* Aim of the task
Repeat precisely the span of lines below that opens with the line containing "tax: 7% = 31.68 -> 7% = 24.68" and closes with the line containing "tax: 8.25% = 142.15 -> 8.25% = 144.87", both included.

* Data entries
——————

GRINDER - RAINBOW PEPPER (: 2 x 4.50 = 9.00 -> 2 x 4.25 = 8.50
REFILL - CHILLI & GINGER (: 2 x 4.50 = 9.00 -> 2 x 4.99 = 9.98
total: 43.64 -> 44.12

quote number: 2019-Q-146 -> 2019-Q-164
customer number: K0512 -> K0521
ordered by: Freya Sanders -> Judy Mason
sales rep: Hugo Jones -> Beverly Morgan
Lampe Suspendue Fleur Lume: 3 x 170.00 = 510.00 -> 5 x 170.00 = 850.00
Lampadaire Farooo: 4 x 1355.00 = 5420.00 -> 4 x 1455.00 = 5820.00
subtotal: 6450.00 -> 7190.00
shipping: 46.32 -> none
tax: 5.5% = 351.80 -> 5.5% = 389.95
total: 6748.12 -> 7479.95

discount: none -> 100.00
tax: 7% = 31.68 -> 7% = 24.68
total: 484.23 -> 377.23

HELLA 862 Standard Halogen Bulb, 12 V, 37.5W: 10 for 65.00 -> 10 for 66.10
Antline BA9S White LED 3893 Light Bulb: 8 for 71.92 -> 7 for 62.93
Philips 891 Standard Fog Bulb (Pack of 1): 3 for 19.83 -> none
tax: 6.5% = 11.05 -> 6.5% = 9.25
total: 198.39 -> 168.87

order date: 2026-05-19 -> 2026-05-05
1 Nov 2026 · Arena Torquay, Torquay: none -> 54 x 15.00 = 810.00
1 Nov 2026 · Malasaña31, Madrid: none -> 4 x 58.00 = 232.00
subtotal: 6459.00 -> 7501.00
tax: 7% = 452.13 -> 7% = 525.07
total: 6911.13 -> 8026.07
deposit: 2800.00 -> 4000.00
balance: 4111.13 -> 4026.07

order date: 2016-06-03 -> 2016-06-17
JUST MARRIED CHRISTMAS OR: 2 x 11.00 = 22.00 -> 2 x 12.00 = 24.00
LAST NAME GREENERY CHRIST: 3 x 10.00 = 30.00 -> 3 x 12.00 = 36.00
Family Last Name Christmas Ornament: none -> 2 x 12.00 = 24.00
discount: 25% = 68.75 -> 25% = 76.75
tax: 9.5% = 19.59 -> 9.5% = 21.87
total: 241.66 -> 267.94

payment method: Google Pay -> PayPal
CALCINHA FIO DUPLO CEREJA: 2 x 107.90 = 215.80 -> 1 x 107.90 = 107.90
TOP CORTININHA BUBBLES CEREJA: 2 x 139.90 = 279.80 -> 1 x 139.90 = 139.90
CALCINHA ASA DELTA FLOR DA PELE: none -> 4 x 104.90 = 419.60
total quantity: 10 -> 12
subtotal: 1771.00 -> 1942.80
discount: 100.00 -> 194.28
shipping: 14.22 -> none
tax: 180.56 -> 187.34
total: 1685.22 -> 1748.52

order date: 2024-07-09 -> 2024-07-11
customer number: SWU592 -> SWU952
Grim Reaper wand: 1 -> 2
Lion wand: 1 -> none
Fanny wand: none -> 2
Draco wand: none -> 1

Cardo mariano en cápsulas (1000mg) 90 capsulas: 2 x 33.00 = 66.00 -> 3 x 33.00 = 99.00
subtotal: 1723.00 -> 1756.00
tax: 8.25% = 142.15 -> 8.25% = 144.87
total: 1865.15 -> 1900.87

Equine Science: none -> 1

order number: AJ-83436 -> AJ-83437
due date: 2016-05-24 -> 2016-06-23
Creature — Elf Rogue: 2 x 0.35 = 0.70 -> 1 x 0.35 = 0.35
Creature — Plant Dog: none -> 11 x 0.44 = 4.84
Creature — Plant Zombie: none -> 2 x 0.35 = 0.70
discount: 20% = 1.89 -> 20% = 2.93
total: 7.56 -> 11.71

——————

* Answer section
tax: 7% = 31.68 -> 7% = 24.68
total: 484.23 -> 377.23

HELLA 862 Standard Halogen Bulb, 12 V, 37.5W: 10 for 65.00 -> 10 for 66.10
Antline BA9S White LED 3893 Light Bulb: 8 for 71.92 -> 7 for 62.93
Philips 891 Standard Fog Bulb (Pack of 1): 3 for 19.83 -> none
tax: 6.5% = 11.05 -> 6.5% = 9.25
total: 198.39 -> 168.87

order date: 2026-05-19 -> 2026-05-05
1 Nov 2026 · Arena Torquay, Torquay: none -> 54 x 15.00 = 810.00
1 Nov 2026 · Malasaña31, Madrid: none -> 4 x 58.00 = 232.00
subtotal: 6459.00 -> 7501.00
tax: 7% = 452.13 -> 7% = 525.07
total: 6911.13 -> 8026.07
deposit: 2800.00 -> 4000.00
balance: 4111.13 -> 4026.07

order date: 2016-06-03 -> 2016-06-17
JUST MARRIED CHRISTMAS OR: 2 x 11.00 = 22.00 -> 2 x 12.00 = 24.00
LAST NAME GREENERY CHRIST: 3 x 10.00 = 30.00 -> 3 x 12.00 = 36.00
Family Last Name Christmas Ornament: none -> 2 x 12.00 = 24.00
discount: 25% = 68.75 -> 25% = 76.75
tax: 9.5% = 19.59 -> 9.5% = 21.87
total: 241.66 -> 267.94

payment method: Google Pay -> PayPal
CALCINHA FIO DUPLO CEREJA: 2 x 107.90 = 215.80 -> 1 x 107.90 = 107.90
TOP CORTININHA BUBBLES CEREJA: 2 x 139.90 = 279.80 -> 1 x 139.90 = 139.90
CALCINHA ASA DELTA FLOR DA PELE: none -> 4 x 104.90 = 419.60
total quantity: 10 -> 12
subtotal: 1771.00 -> 1942.80
discount: 100.00 -> 194.28
shipping: 14.22 -> none
tax: 180.56 -> 187.34
total: 1685.22 -> 1748.52

order date: 2024-07-09 -> 2024-07-11
customer number: SWU592 -> SWU952
Grim Reaper wand: 1 -> 2
Lion wand: 1 -> none
Fanny wand: none -> 2
Draco wand: none -> 1

Cardo mariano en cápsulas (1000mg) 90 capsulas: 2 x 33.00 = 66.00 -> 3 x 33.00 = 99.00
subtotal: 1723.00 -> 1756.00
tax: 8.25% = 142.15 -> 8.25% = 144.87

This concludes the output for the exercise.